▶ **EXERCISE AIM**:
If a line in the entries contains the string "Backend", include that line in your answer.

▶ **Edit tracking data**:
**********

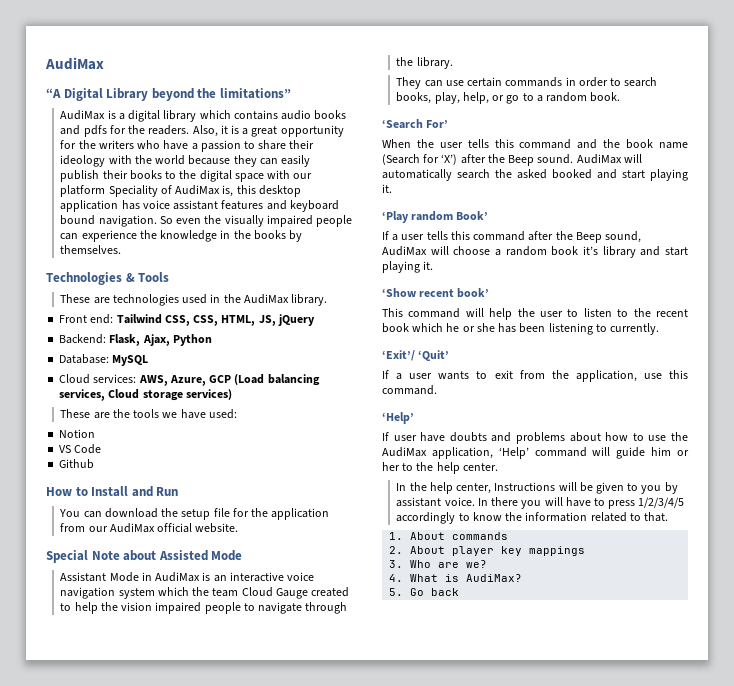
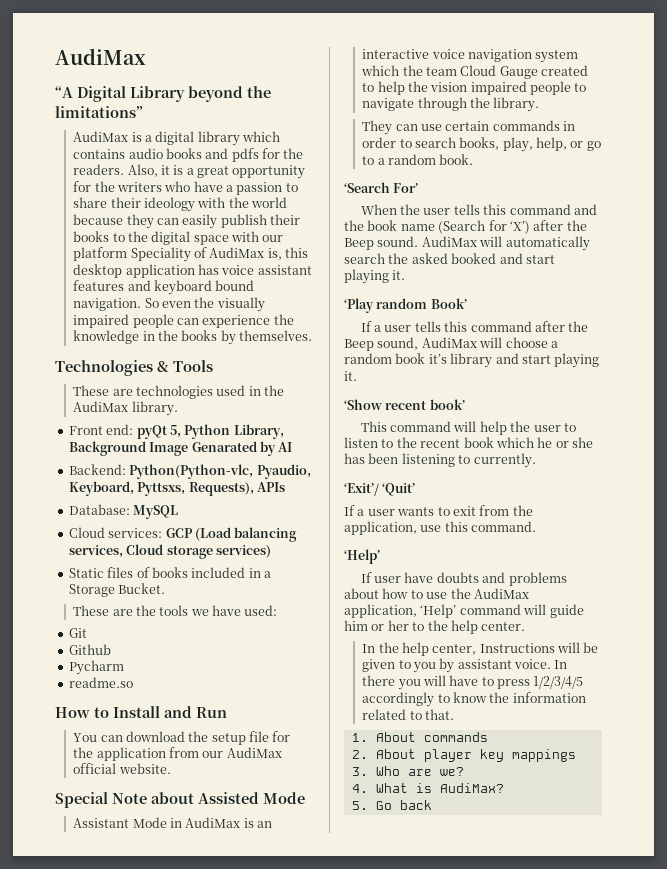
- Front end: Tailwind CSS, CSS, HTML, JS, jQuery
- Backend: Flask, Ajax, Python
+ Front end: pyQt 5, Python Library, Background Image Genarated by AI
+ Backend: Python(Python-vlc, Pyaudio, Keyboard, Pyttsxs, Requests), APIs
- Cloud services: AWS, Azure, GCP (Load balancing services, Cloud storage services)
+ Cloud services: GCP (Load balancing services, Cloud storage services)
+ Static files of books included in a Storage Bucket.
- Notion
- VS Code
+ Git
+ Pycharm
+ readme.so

**********

▶ **SOLUTION TO THIS TASK**:
- Backend: Flask, Ajax, Python
+ Backend: Python(Python-vlc, Pyaudio, Keyboard, Pyttsxs, Requests), APIs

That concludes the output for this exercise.